第1章4話
話がようやく進み始めましたね。
俺は宿に戻り新聞を読んでいた。
気になる情報は。
・S級冒険者『眼力』舞い戻り
・ザジス王国国王崩御。後継は王太子ケイン
・ザジス王国に不審な動きあり小国との小競り合い始まる?
の3つだった。
俺に関係する事はこれ位か。現役のSランクは是非見てみたいもんだな。
しかも内容を見る限りソロだ。Sランクともなるとギルドには来ない。
何故なら魔石やドロップ品が全て莫大な価値がある為。
戻って来た時に疲弊してるだろうし、人に狙われる可能性もある為
ギルドから護衛付きの買取員が向かうのだ。
そしてザジス王国の不穏な動き。
王太子は俺が王国に居た時から余りいい噂のない王子だった。
まぁ、国王になりイケイケに領土を増やして行こうとしているのだろう。
それはラムネル帝国のここも狙われるかもしれないという事だ。
俺は新聞を閉じて収納袋から魔術書を取り出す。
「特殊個体だっただけあって。当たりを引くとはな。」
そう欲しかった。『魔力感知』の魔術書がようやく手に入ったのだ。
俺は魔術書に魔力を流しながら解析を始める。
2時間程経ち。
俺は魔力感知を覚えた。
「すっと入ってきたな?探知の魔術書を読み込んでたからか?『魔力感知』ほぇー」
俺は魔力感知を使うと頭の中に蝋燭の火がゆらゆらと燃えてるイメージが入ってきて。
それも1つひとつ大きさが違う。
「面白いな。これが感知系の魔術か。」
探知は魔力と気?と言うやつを測る物らしい。
王級は『看破』で罠発見や隠し扉に気付けるという有用な魔術らしい。
この無属性は魔力を応用して作った魔術なので支援魔術と言われている。
「感知範囲は20m前後か。良いねぇ。爺さんの所に空の魔術書持っていくか。」
俺は宿を出て商店街に向かい。
爺さんの露店の近くで『魔力感知』を使ってみた。
爺さんの魔力は感知出来なかった。
「???あれだけ魔術に精通していて明らかに高名な魔術師っぽいのに魔力を感じない?」
「爺さん、空の魔術書持ってきたぞ。
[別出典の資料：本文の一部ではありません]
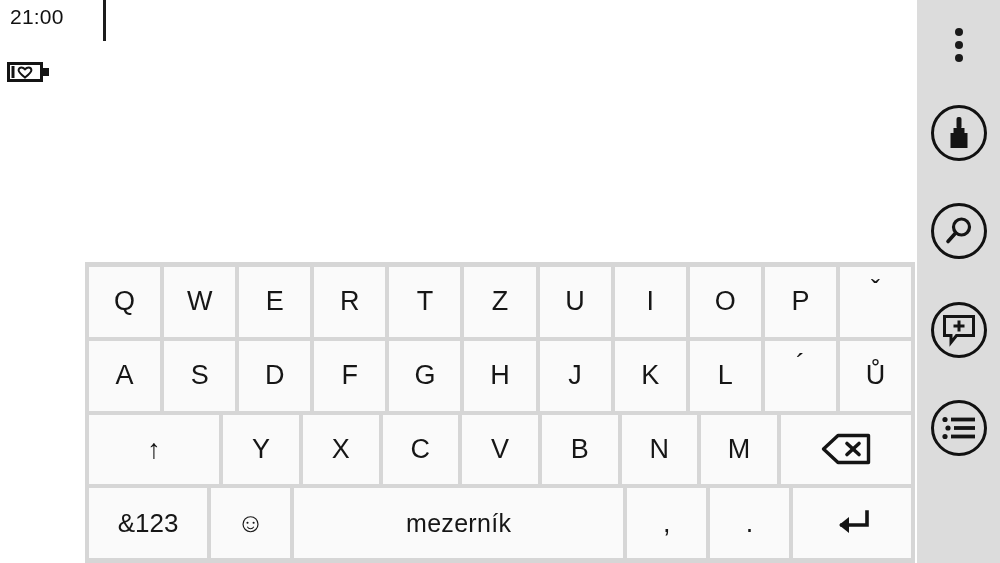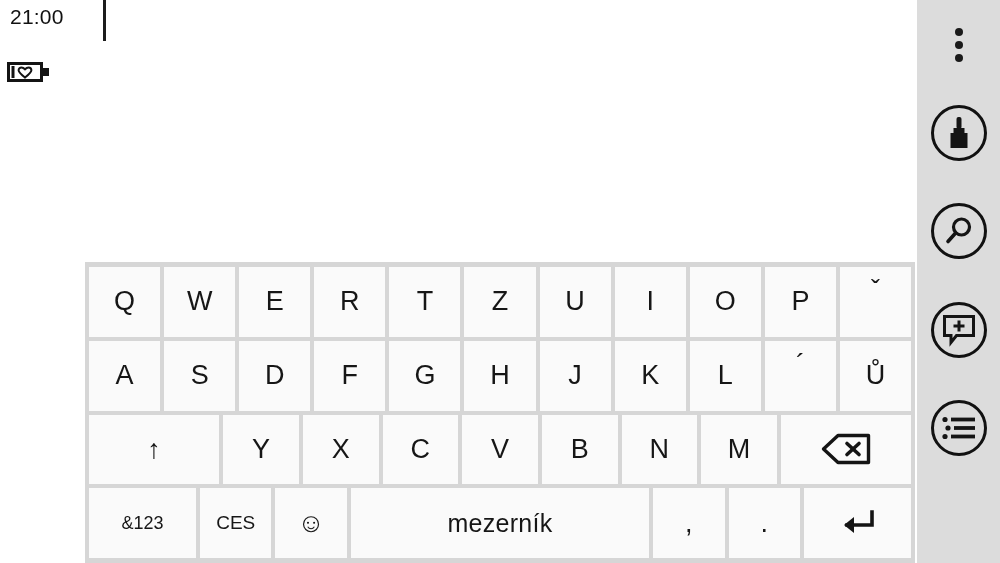--- a/index.html
+++ b/index.html
@@ -140,7 +140,7 @@
   .key.space         { flex: 4.18 1 0; font-size: 25px; font-weight: 400; letter-spacing: 0.3px; }
   .key.shift         { flex: 1.72 1 0; }
   .key.backspace     { flex: 1.72 1 0; }
-  .key.sym           { flex: 1.5 1 0; font-size: 18px; }
+  .key.sym           { flex: 1.5 1 0; font-size: 26px; }
   .key.lang          { flex: 1.0 1 0; font-size: 19px; }
   .key.emoji         { flex: 1.0 1 0; font-size: 27px; }
   .key.enter         { flex: 1.5 1 0; }

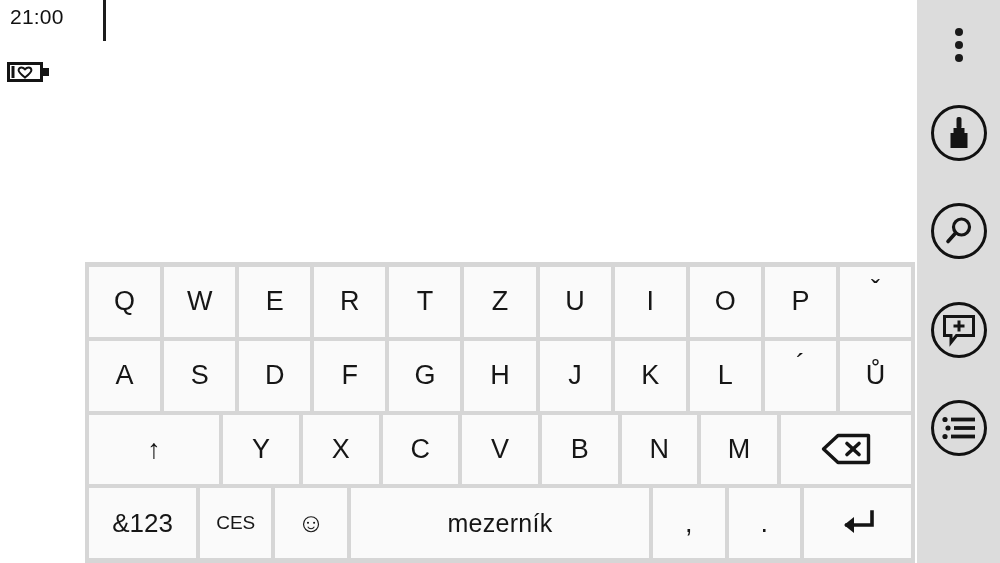--- a/index.html
+++ b/index.html
@@ -276,7 +276,6 @@
 
   <div class="kb-row">
     <div class="key sym">&amp;123</div>
-    <div class="key lang">CES</div>
     <div class="key emoji">☺</div>
     <div class="key space">mezerník</div>
     <div class="key punct">,</div>

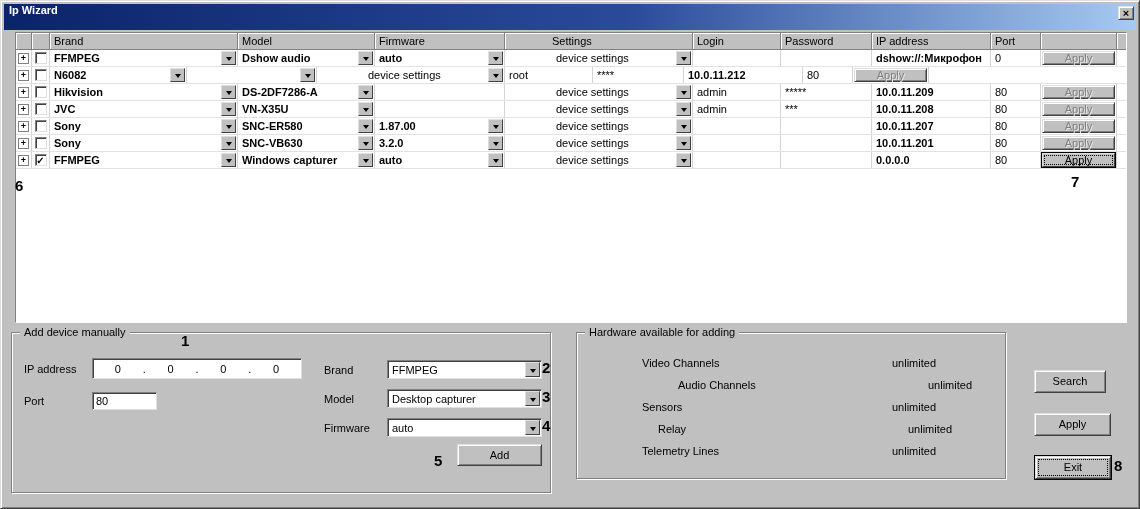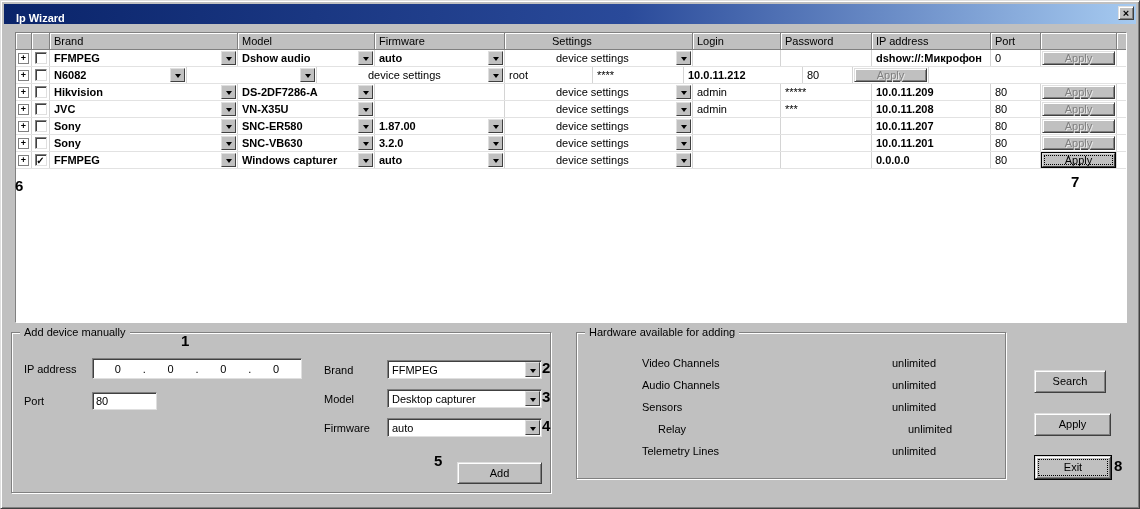--- a/index.html
+++ b/index.html
@@ -21,11 +21,11 @@
   }
   
   .titlebar {
-    position: absolute; left: 3px; right: 3px; top: 3px; height: 20px;
+    position: absolute; left: 3px; right: 3px; top: 3px; height: 26px;
     background: linear-gradient(90deg, #0a246a 0%, #2a4a9a 55%, #a6caf0 100%);
     color: #fff; font-weight: bold;
-    display: flex; align-items: flex-end;
-    padding-left: 12px;
+    display: flex; align-items: flex-start;
+    padding-left: 5px;
   }
   .close-btn {
     position: absolute; right: 2px; top: 2px;

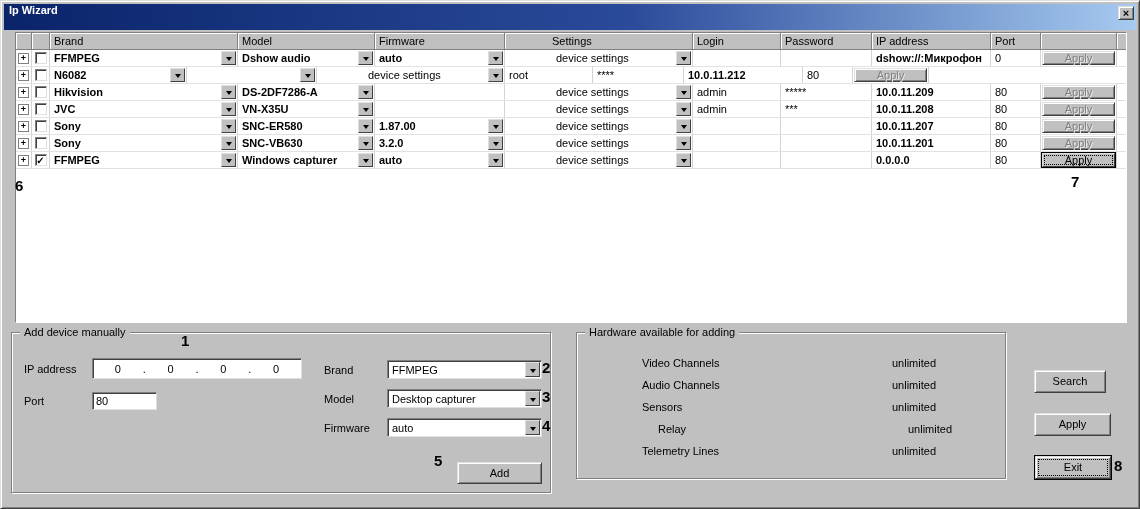--- a/index.html
+++ b/index.html
@@ -587,7 +587,7 @@
       <span class="hw-label">Video Channels</span>
       <span class="hw-value">unlimited</span>
     </div>
-    <div class="hw-row" style="top:42px;">
+    <div class="hw-row" style="top:42px;margin-left:36px;">
       <span class="hw-label">Audio Channels</span>
       <span class="hw-value">unlimited</span>
     </div>

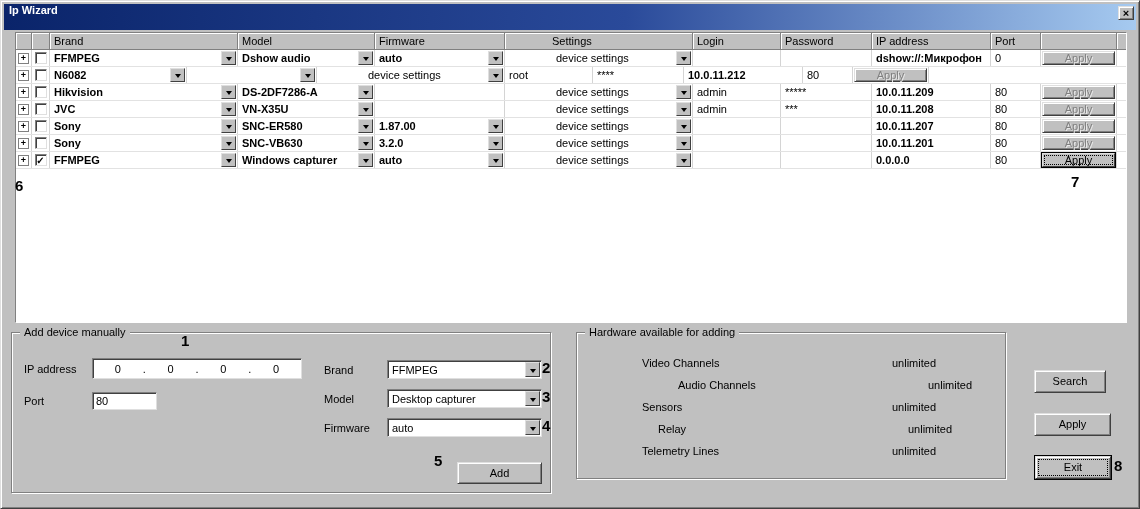--- a/index.html
+++ b/index.html
@@ -150,7 +150,7 @@
     line-height: 21px;
     cursor: default;
   }
-  .btn-add { left: 445px; top: 129px; width: 85px; height: 22px; text-align: center; }
+  .btn-add { left: 445px; top: 111px; width: 85px; height: 22px; text-align: center; }
   .btn-search { left: 1033px; top: 369px; width: 72px; height: 23px; }
   .btn-apply2 { left: 1033px; top: 412px; width: 77px; height: 23px; }
   .btn-exit {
」
俺は魔術書を渡す。
「ほう、今回は何の魔術だったんじゃ?」
「魔力感知だよ。爺さんの魔力感じれなかったんだけど?」
「未熟者め。魔術師が魔力ただ漏れでどうする。一流の魔術師は魔術を行使するまで魔力を分からないよう極力抑え込むのが常識じゃ。」
いや、感じれなかったって事はあんた0にしてんだろ?って思う。
この発言からわかる通りこの爺さんやはりかなりの腕前だ。
「そう言えばのぉ、孫娘がここ数年落ち込んでる様子での。儂はどうしたらええんじゃ。」
「甘い物でも食べさせれば?」
この孫娘自慢もこの3年間聞いているが未だに何歳かもわからん。
子供なのかそれなりの歳なのかも。
まぁ、女の子で甘い物嫌いな奴は少数派だろう。
「砂糖菓子は甘すぎじゃろ。」
「分かったよ。俺がとっておきの甘味教えてやるから紙と書くものをくれ」
俺はプリンの作り方と材料を書いたレシピを爺さんに渡した。
「奥さんとか、娘さんに手伝ってもらって作ればいい。そこまで難しくないからな。」
「ほう、こんな材料で作れるのか。作ってみようかの。」
「俺は探知をこれから覚えるから帰るわお礼は作ってみてお孫さんの反応次第で良いよ。」
俺は別れを告げて宿に戻った。
そう、爺さんはあの店を趣味でやってる為自分の気に食わない奴だったらあの露店の場所を妨害魔術か何かを使って隠蔽するという徹底ぶりだ。
この3年間あんな感じで孫娘さんの事を言われて前世で思い出せる範囲でああいう事を教えて反応が良かったら魔術書を貰うって事をしていた。
俺は確かにこの3年間努力をして。
中級魔術を全て覚えて上級もいくつか覚えた。
しかしスキルの方は全く変わらない。
スキルの方はぶっ壊れだから余り困っては居ないが。
火と水どちらも耐性を持ってる奴自体ほぼ居ない。
ドラゴン位だからな。
探知は気が理解出来てない為に取得出来なかった。
「参ったなぁ。魔力だよりでガンガン魔力を枯渇させて伸ばしてきたから気力というものがわからん。」
俺はメイさんから
「ご飯食べないの?」って聞かれるまで没頭してしまっていた。